If your father has high blood pressure, he should definitely limit his use of the salt shaker — as should most people. But it’s not hard to figure out where his confusion is probably coming from.

Earlier this year, the Institute of Medicine issued a report examining sodium intake and its relation to cardiovascular disease and death. It found higher levels of sodium are indeed associated with increased health risks. But another finding tended to get more attention: that very low sodium intake might also carry health risks. Your father might have seen those headlines and could very easily have taken them out of context.

However, the debate in nutrition circles really centers on how much most people should reduce sodium intake — not whether they should do so at all.

Most Americans simply don’t realize just how much sodium passes by their lips each day — an estimated 3,400 milligrams a day on average, far above the 2,300 milligrams that the Institute of Medicine would recommend, and more than double the 1,500 milligrams recommended by the American Heart Association. The U.S. Dietary Guidelines and the Academy of Nutrition and Dietetics take a middle ground, recommending 2,300 milligrams a day, or 1,500 milligrams for people in higher risk groups, including anyone 51 or older, African Americans, or those with high blood pressure, diabetes or chronic kidney disease.

Unfortunately, according to the Centers for Disease Control and Prevention, only 5 percent of Americans limit sodium to 2,300 milligrams a day, and only 1 percent are able to keep it to 1,500 a day. 

Part of the reason is that our taste buds are used to sodium. But much of the sodium we consume doesn’t even come from the salt shaker.

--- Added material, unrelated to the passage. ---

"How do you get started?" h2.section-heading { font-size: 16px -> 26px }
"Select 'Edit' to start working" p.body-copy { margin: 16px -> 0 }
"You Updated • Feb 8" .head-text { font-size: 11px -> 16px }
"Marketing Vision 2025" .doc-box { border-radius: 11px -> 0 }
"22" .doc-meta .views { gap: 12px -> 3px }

It’s hidden in products such as canned foods, processed frozen meals, cold cuts and bacon, cheese, pizza, burgers, soups, snacks and restaurant meals.

Different brands of the same food can vary widely in their sodium content, so it’s important to read Nutrition Facts labels. Encourage your father to keep a tally for a few days. He might be surprised at what he discovers. And, he should know that using herbs and spices instead of salt can add a burst of flavor without needing to use the salt shaker.

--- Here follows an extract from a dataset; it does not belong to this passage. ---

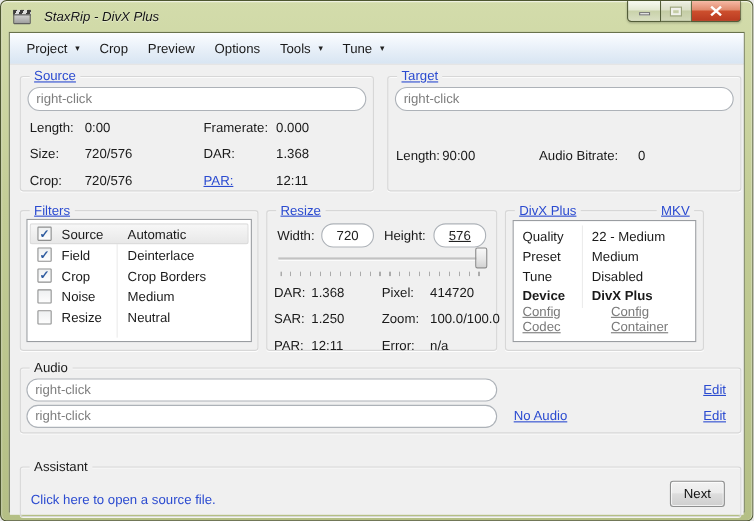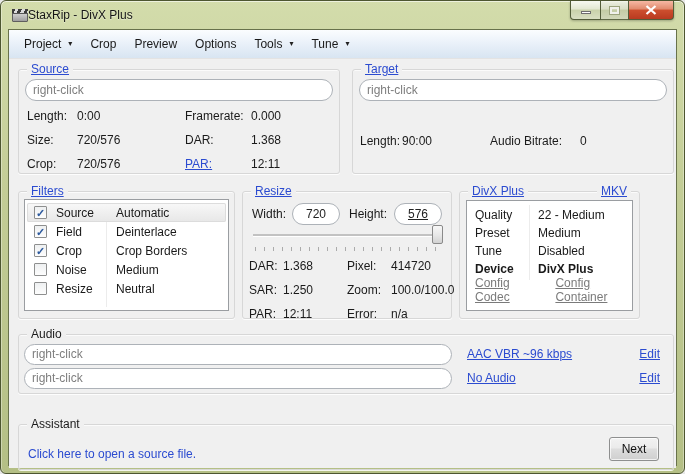"StaxRip - DivX Plus" .title-text { font-style: none -> italic; margin-left: 0 -> 12px }
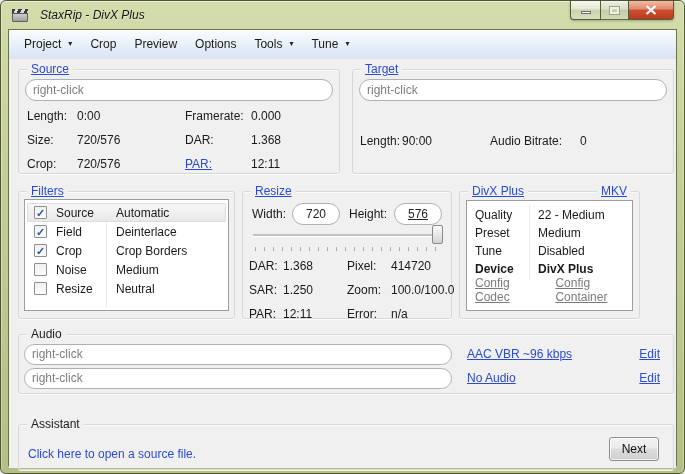"AAC VBR ~96 kbps" span.link { html: <span>AAC VBR ~96 kbps</span> -> none }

Chow Line is a service of Ohio State University’s College of Food, Agricultural, and Environmental Sciences and its outreach and research arms, Ohio State University Extension and the Ohio Agricultural Research and Development Center. Send questions to Chow Line, c/o Martha Filipic, 2021 Coffey Road, Columbus, OH, 43210-1044, or

Editor: This column was reviewed by Irene Hatsu, state specialist in Food Security for Ohio State University Extension, the outreach arm of the College of Food, Agricultural, and Environmental Sciences.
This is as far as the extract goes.